### Assignment
Copy the entries that appear below in full, leaving out any picture among them.
[[ Exercise input, beginning ]]
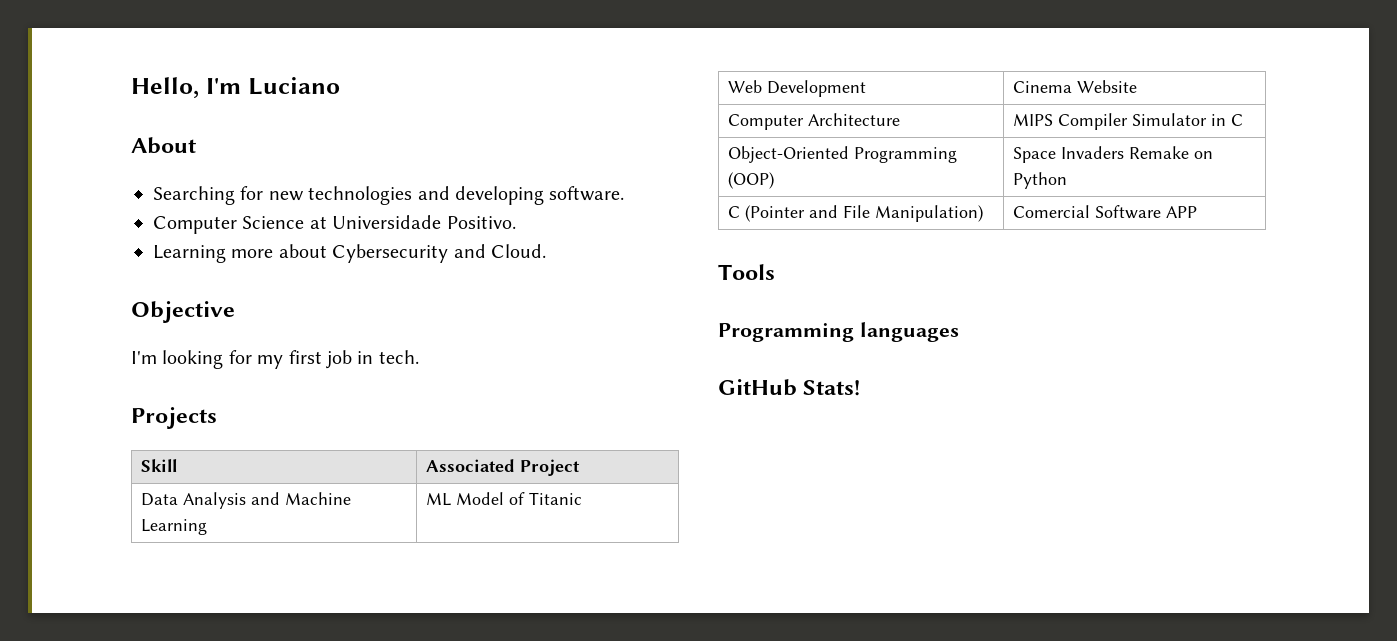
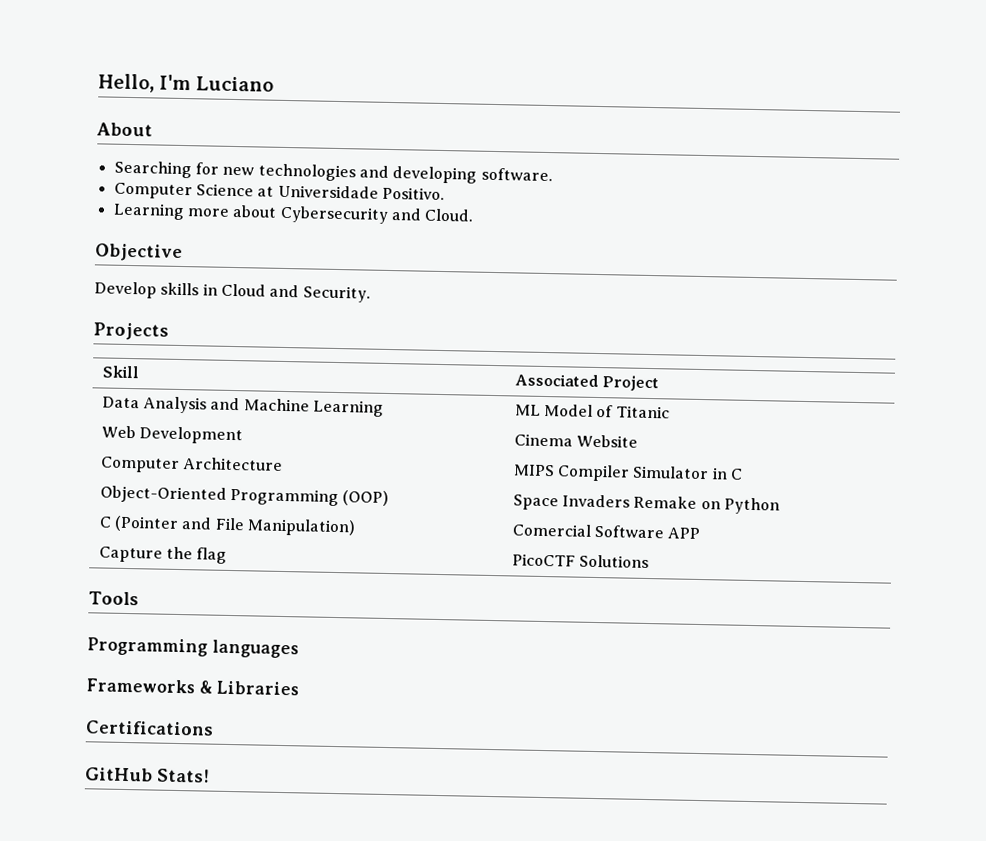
- I'm looking for my first job in tech.
+ Develop skills in Cloud and Security.
+ Capture the flag | PicoCTF Solutions
+ Frameworks & Libraries
+ Certifications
[[ Exercise input, end ]]
### Task result
- I'm looking for my first job in tech.
+ Develop skills in Cloud and Security.
+ Capture the flag | PicoCTF Solutions
+ Frameworks & Libraries
+ Certifications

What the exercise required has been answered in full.